Detected change data
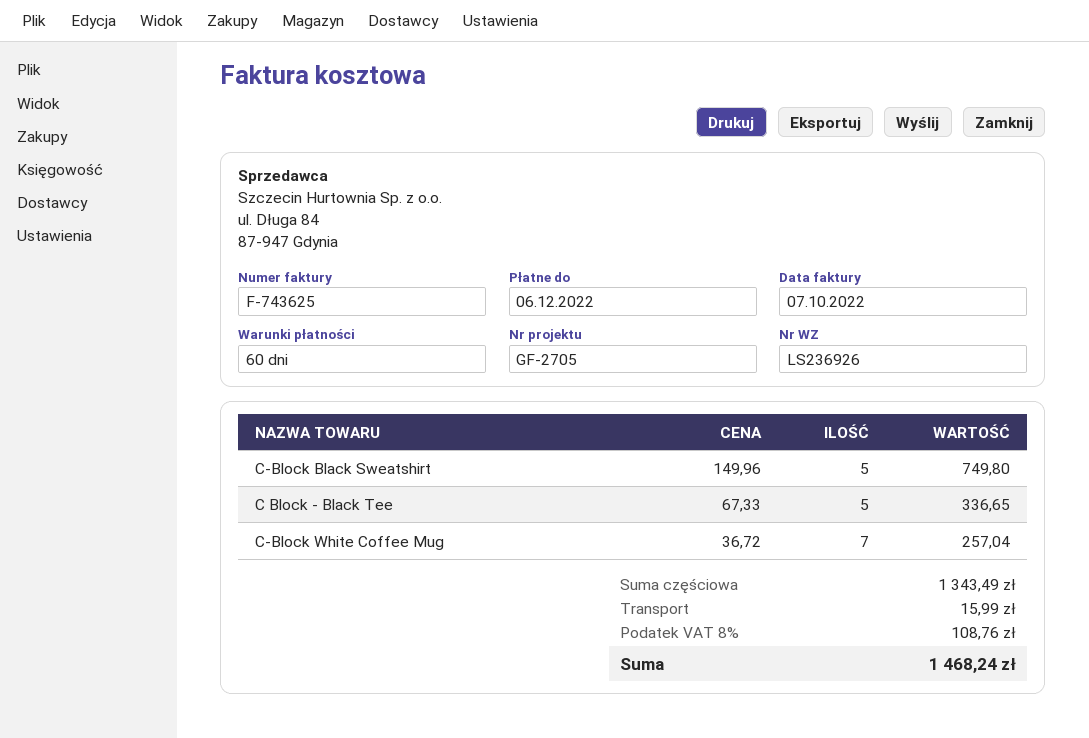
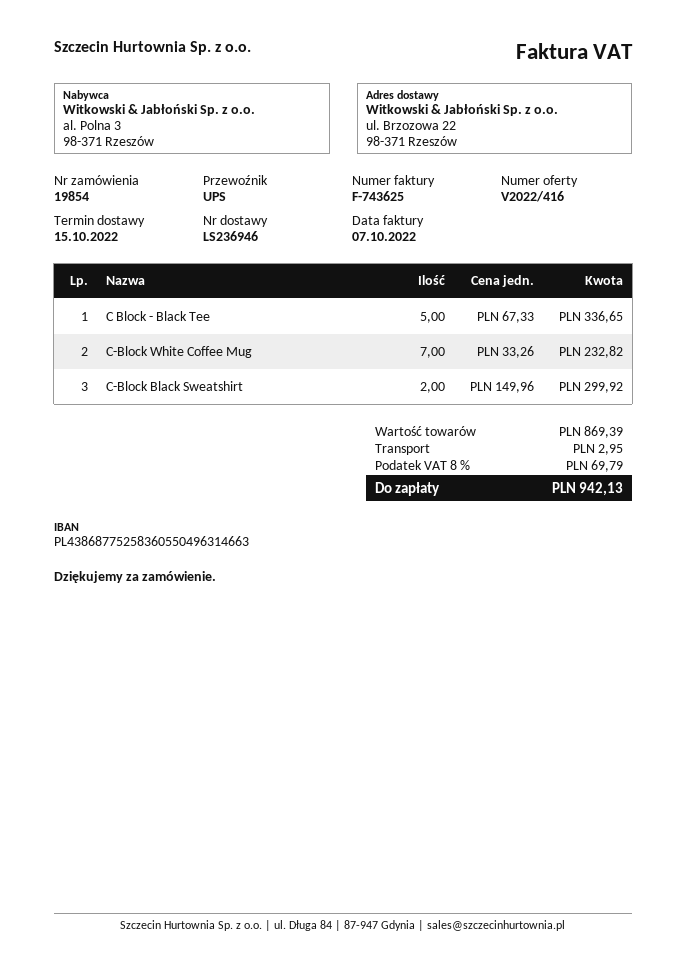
delivery note number: LS236926 -> LS236946
C-Block Black Sweatshirt: 5 x 149.96 = 749.80 -> 2 x 149.96 = 299.92
C-Block White Coffee Mug: 7 x 36.72 = 257.04 -> 7 x 33.26 = 232.82
subtotal: 1343.49 -> 869.39
shipping: 15.99 -> 2.95
tax: 8% = 108.76 -> 8% = 69.79
total: 1468.24 -> 942.13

What needs to be done: State how many lines in the records contain the string "Block". Give the number with no words around it.

Result: 2